(TASK INPUT begins)
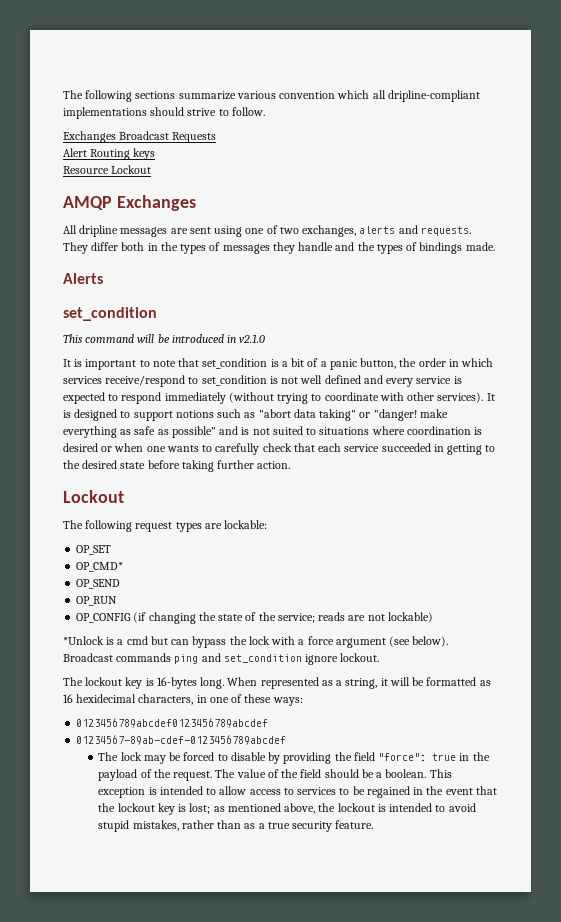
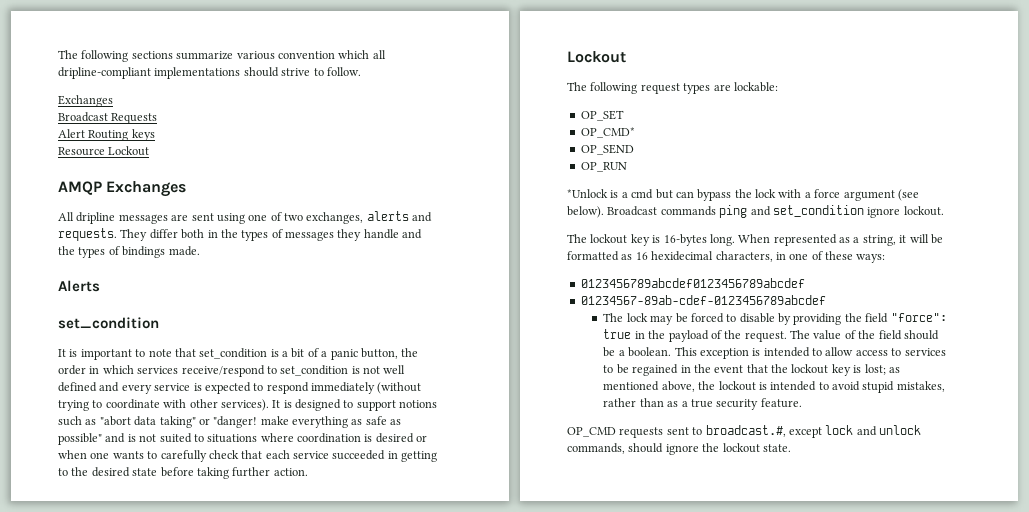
  The following sections summarize various convention which all dripline-compliant implementations should strive to follow.
- Exchanges Broadcast Requests
+ Exchanges
+ Broadcast Requests
- This command will be introduced in v2.1.0
- OP_CONFIG (if changing the state of the service; reads are not lockable)
+ OP_CMD requests sent to broadcast.#, except lock and unlock commands, should ignore the lockout state.

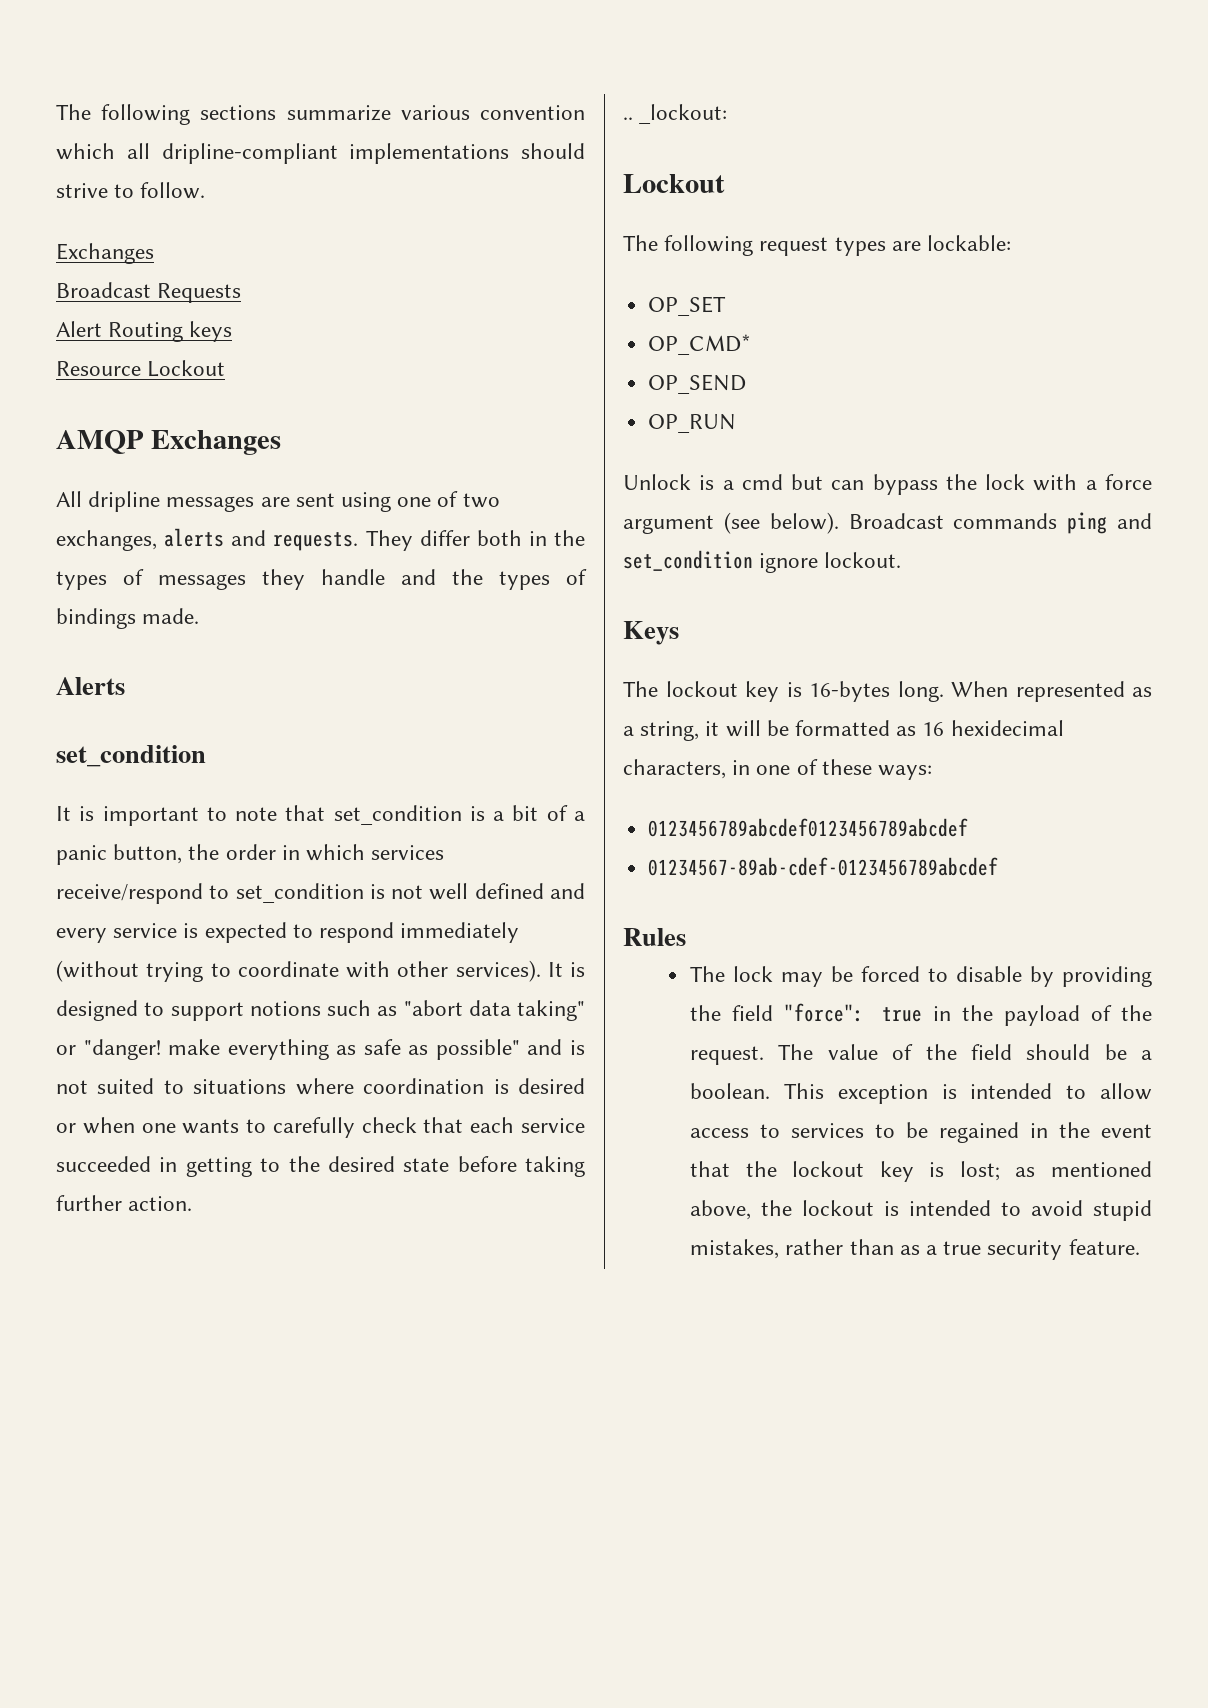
+ .. _lockout:
- *Unlock is a cmd but can bypass the lock with a force argument (see below).
+ Unlock is a cmd but can bypass the lock with a force argument (see below).
+ Keys
+ Rules
- OP_CMD requests sent to broadcast.#, except lock and unlock commands, should ignore the lockout state.

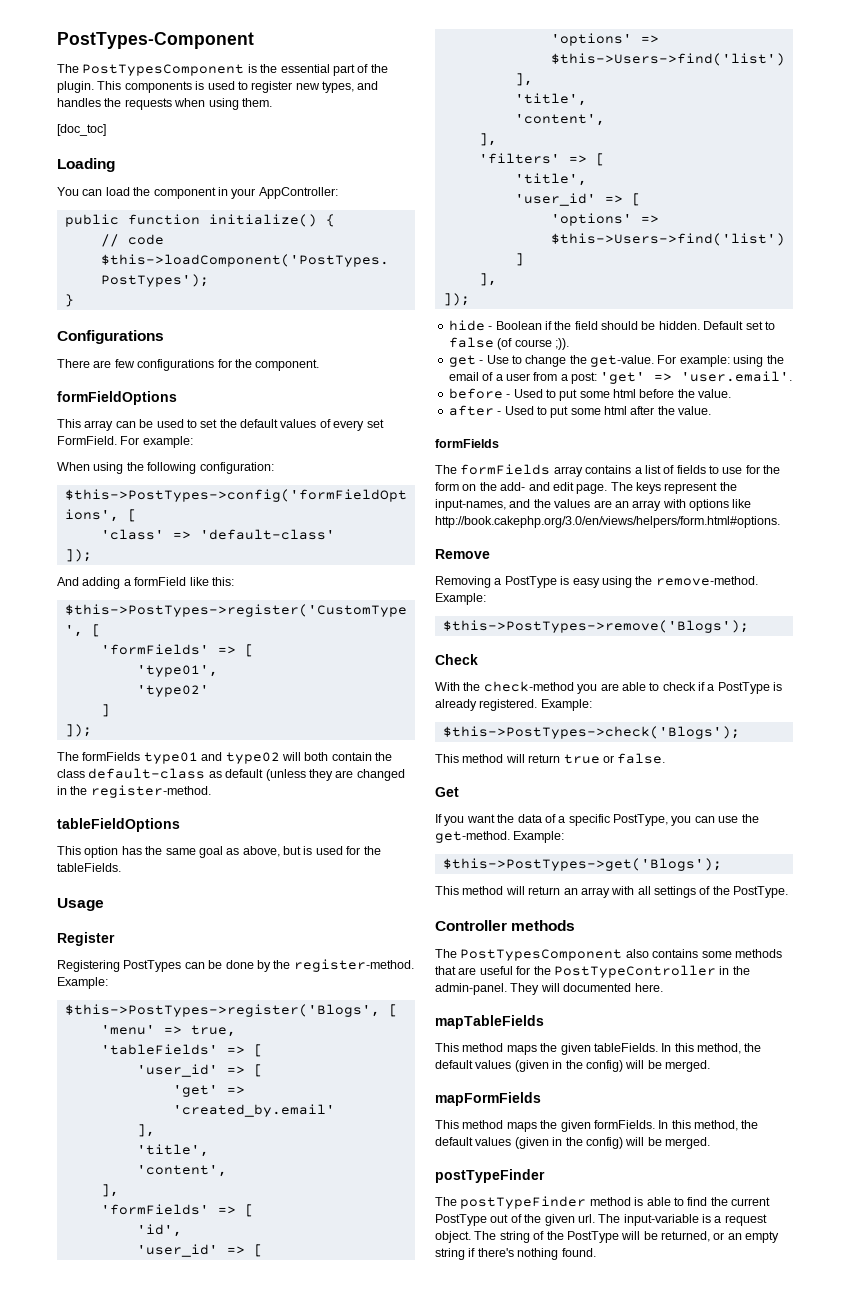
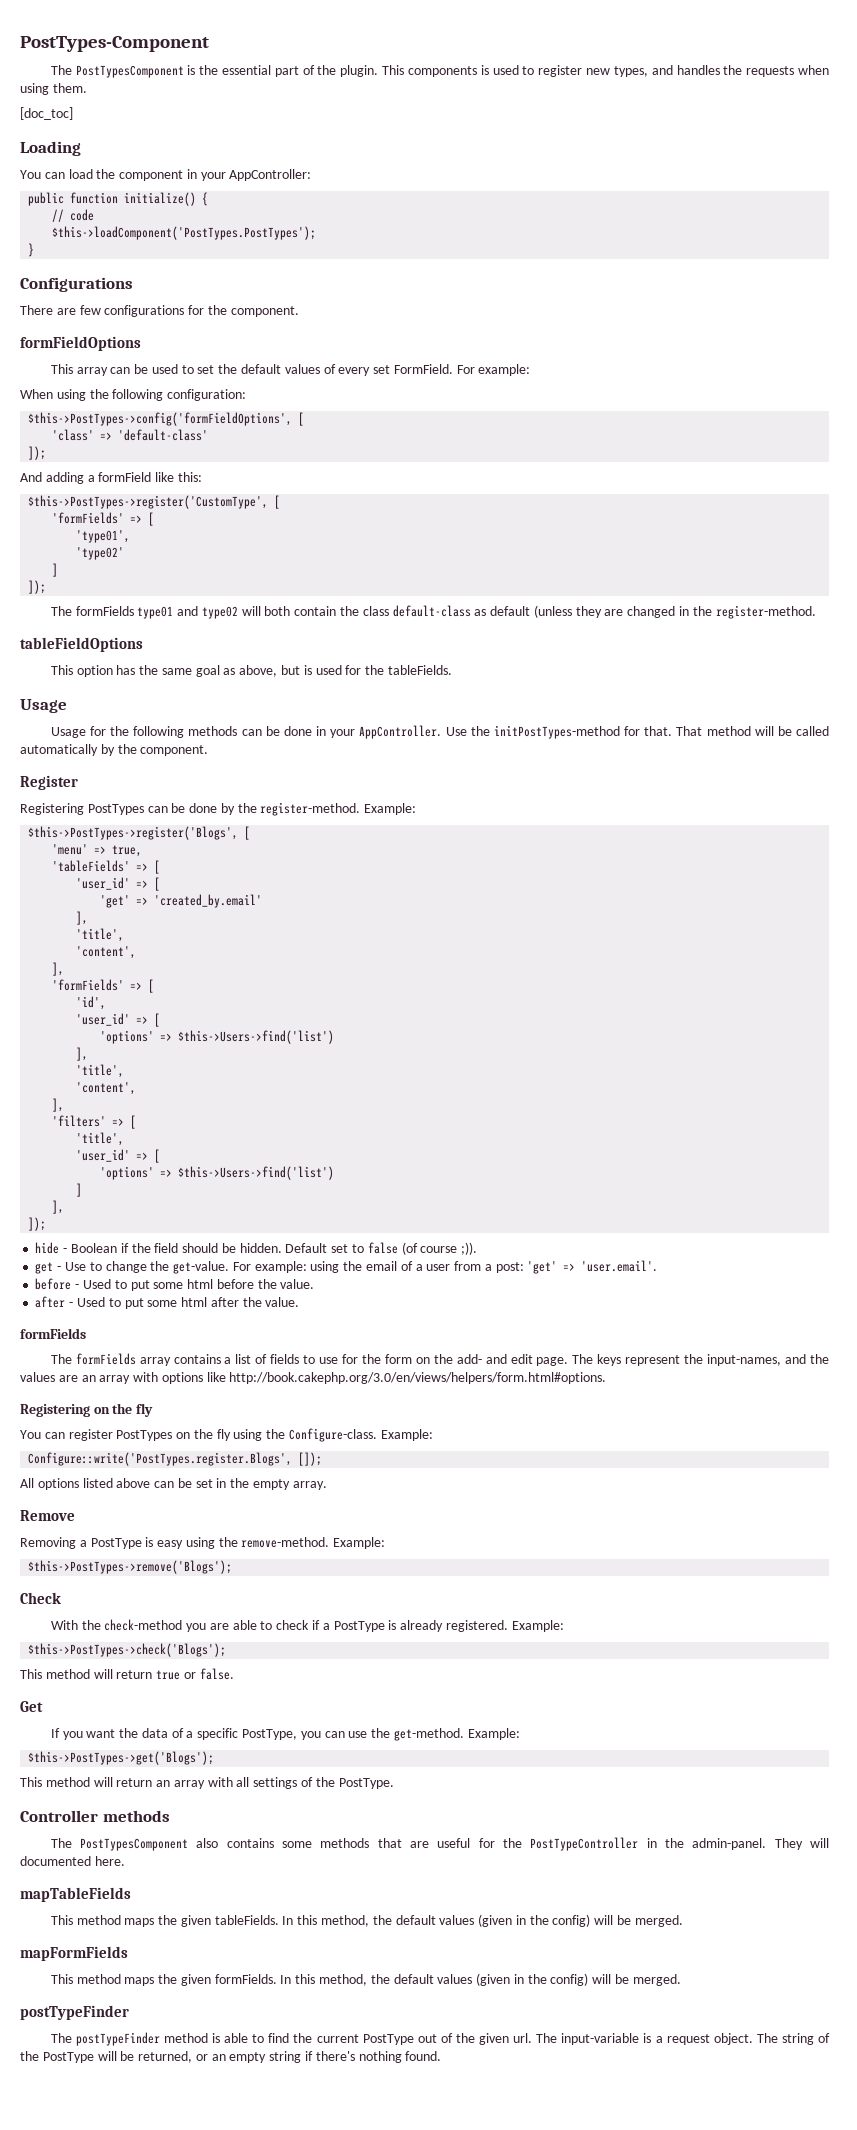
+ Usage for the following methods can be done in your AppController. Use the initPostTypes-method for that. That method will be called automatically by the component.
+ Registering on the fly
+ You can register PostTypes on the fly using the Configure-class. Example:
+ Configure::write('PostTypes.register.Blogs', []);
+ All options listed above can be set in the empty array.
(TASK INPUT ends)
Restate the final lines of the listing above word for word, beginning at the line that contains "You can register".

* _ANSWER TO THIS TASK_:
+ You can register PostTypes on the fly using the Configure-class. Example:
+ Configure::write('PostTypes.register.Blogs', []);
+ All options listed above can be set in the empty array.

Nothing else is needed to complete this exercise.